*RECORDS:*
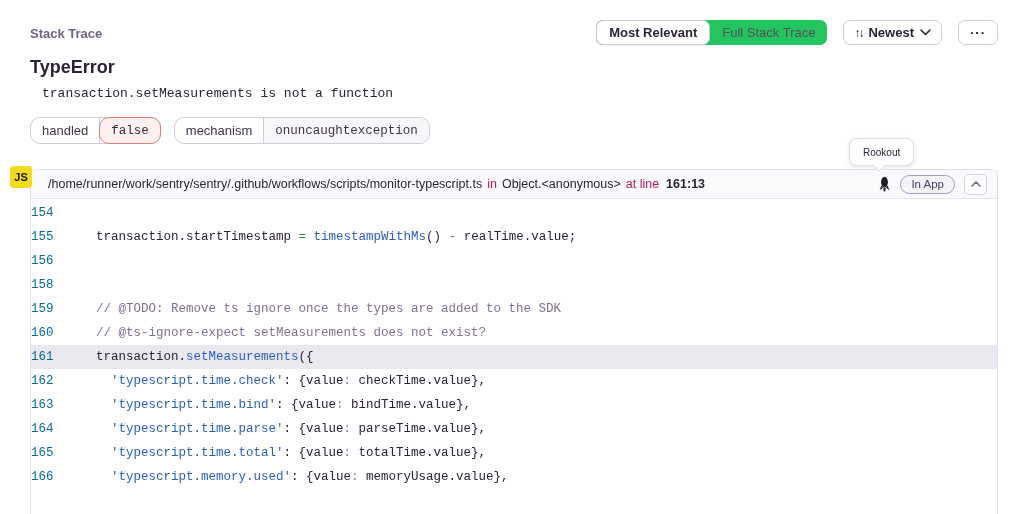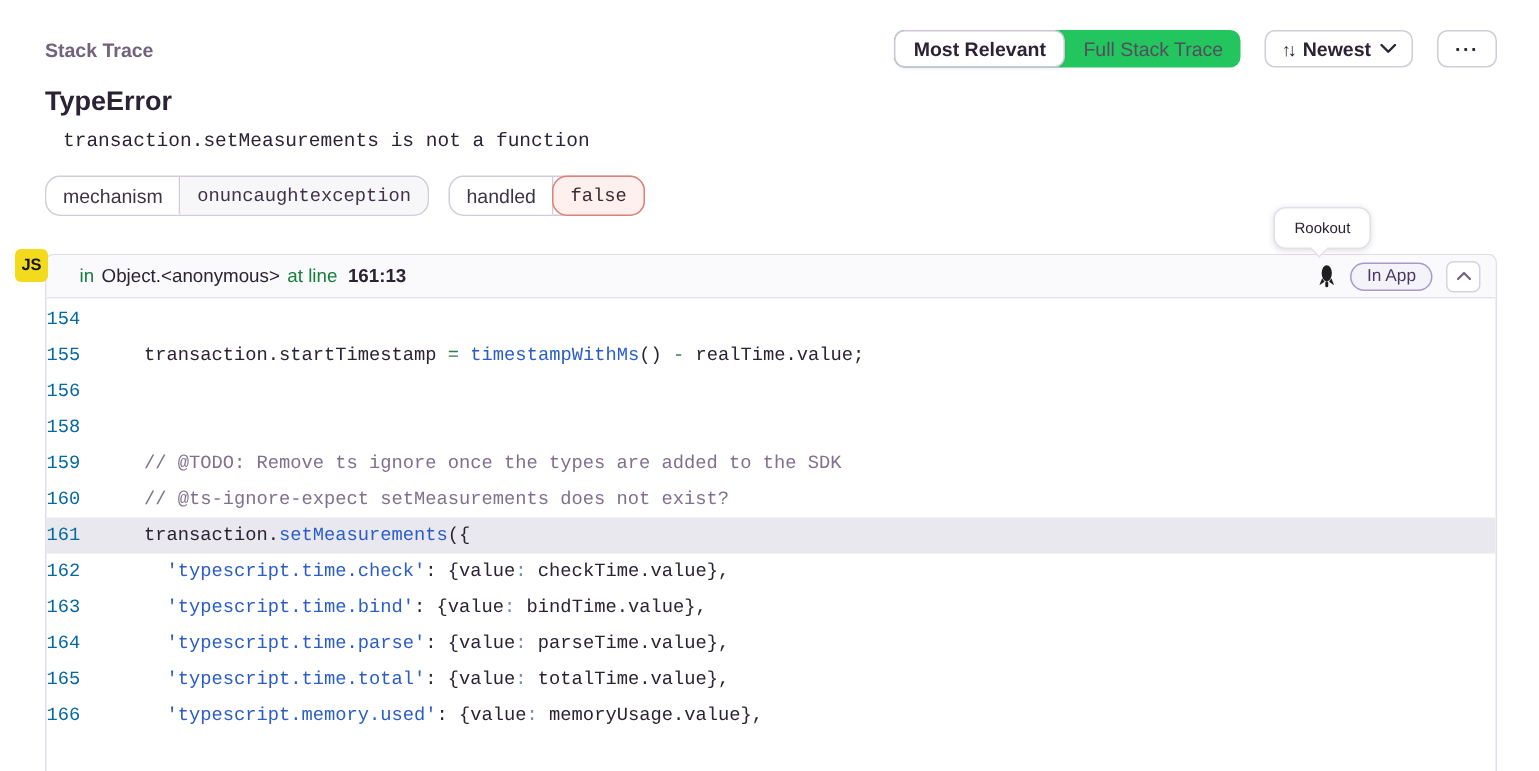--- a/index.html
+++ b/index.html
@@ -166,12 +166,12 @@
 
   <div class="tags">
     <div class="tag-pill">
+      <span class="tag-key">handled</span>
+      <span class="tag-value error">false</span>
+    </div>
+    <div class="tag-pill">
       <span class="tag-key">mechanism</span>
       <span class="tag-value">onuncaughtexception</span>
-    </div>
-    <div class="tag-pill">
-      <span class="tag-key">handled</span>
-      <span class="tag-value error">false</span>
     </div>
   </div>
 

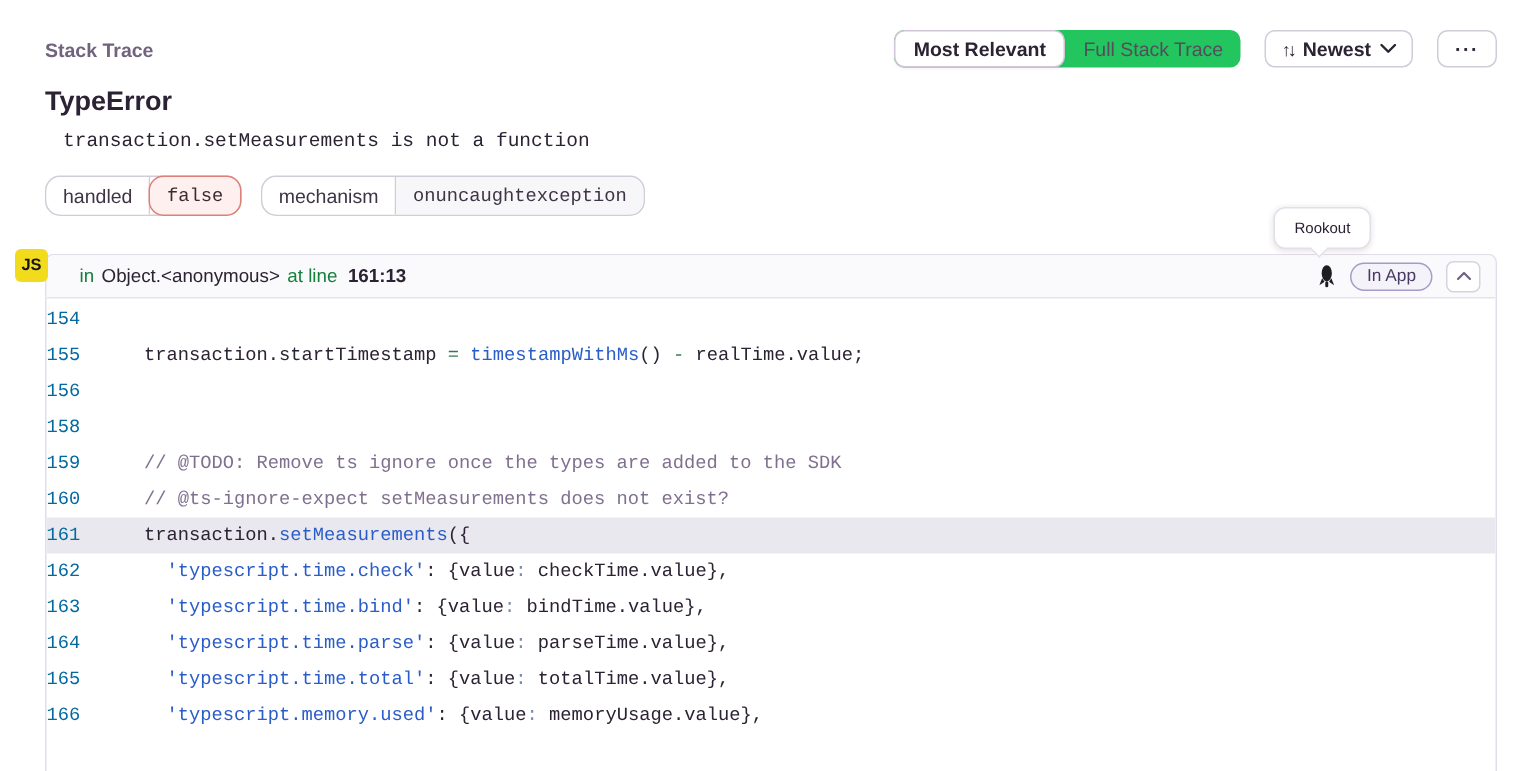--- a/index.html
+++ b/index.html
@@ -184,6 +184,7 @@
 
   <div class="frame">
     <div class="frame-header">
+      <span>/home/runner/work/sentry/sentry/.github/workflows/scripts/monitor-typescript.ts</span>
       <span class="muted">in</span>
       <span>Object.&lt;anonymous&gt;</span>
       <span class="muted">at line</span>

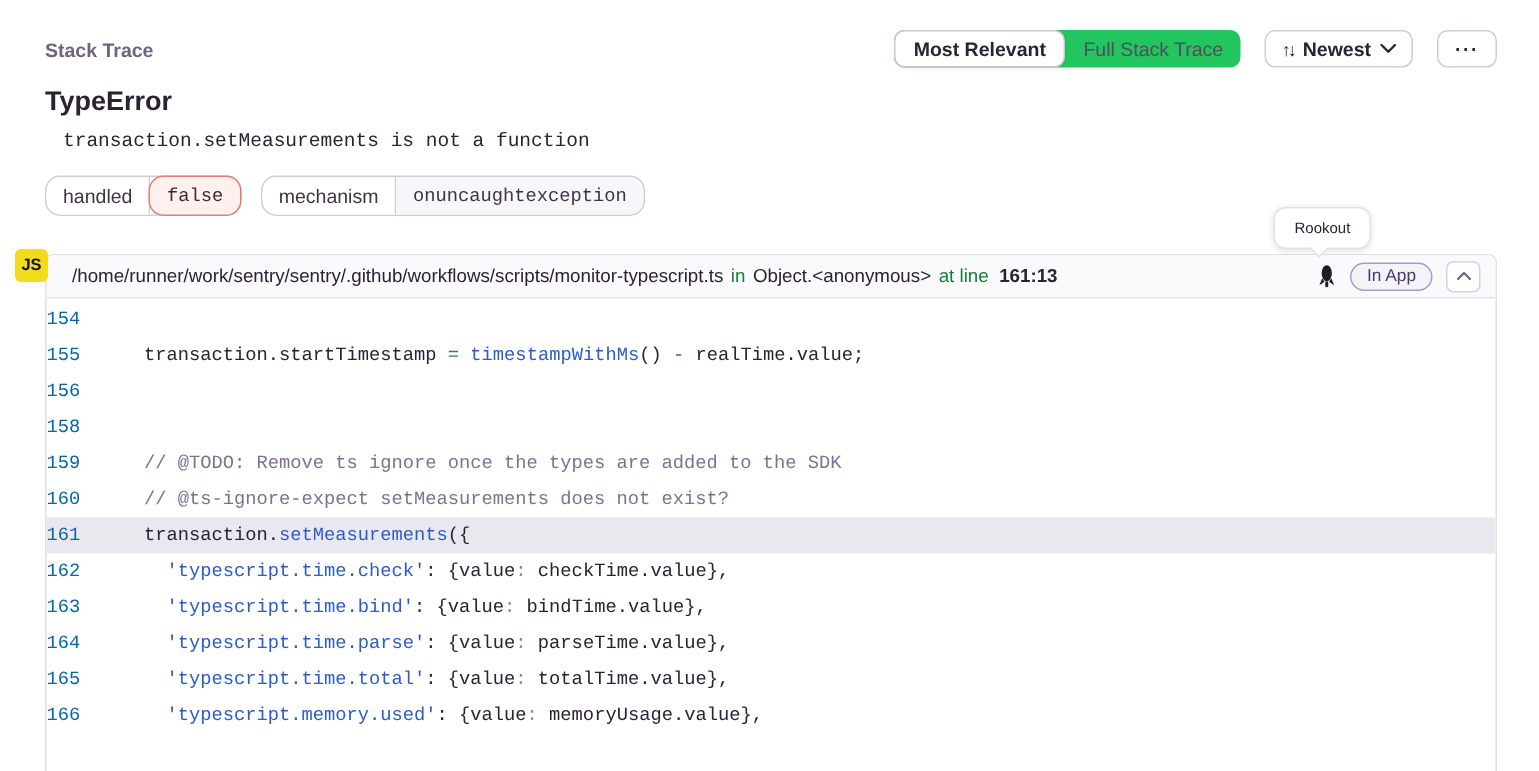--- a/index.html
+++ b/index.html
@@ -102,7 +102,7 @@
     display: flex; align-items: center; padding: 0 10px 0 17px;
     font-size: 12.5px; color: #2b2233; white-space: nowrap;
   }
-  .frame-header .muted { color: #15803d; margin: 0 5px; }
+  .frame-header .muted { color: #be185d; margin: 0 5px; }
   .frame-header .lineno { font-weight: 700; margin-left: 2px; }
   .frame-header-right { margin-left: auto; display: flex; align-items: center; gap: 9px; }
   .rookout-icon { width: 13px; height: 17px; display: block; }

*EXERCISE DETAILS:* The expected output is every line of the data, unchanged, with the pictures skipped.

*RESPONSE BELOW:*
--- a/index.html
+++ b/index.html
@@ -166,12 +166,12 @@
 
   <div class="tags">
     <div class="tag-pill">
+      <span class="tag-key">handled</span>
+      <span class="tag-value error">false</span>
+    </div>
+    <div class="tag-pill">
       <span class="tag-key">mechanism</span>
       <span class="tag-value">onuncaughtexception</span>
-    </div>
-    <div class="tag-pill">
-      <span class="tag-key">handled</span>
-      <span class="tag-value error">false</span>
     </div>
   </div>
 

--- a/index.html
+++ b/index.html
@@ -184,6 +184,7 @@
 
   <div class="frame">
     <div class="frame-header">
+      <span>/home/runner/work/sentry/sentry/.github/workflows/scripts/monitor-typescript.ts</span>
       <span class="muted">in</span>
       <span>Object.&lt;anonymous&gt;</span>
       <span class="muted">at line</span>

--- a/index.html
+++ b/index.html
@@ -102,7 +102,7 @@
     display: flex; align-items: center; padding: 0 10px 0 17px;
     font-size: 12.5px; color: #2b2233; white-space: nowrap;
   }
-  .frame-header .muted { color: #15803d; margin: 0 5px; }
+  .frame-header .muted { color: #be185d; margin: 0 5px; }
   .frame-header .lineno { font-weight: 700; margin-left: 2px; }
   .frame-header-right { margin-left: auto; display: flex; align-items: center; gap: 9px; }
   .rookout-icon { width: 13px; height: 17px; display: block; }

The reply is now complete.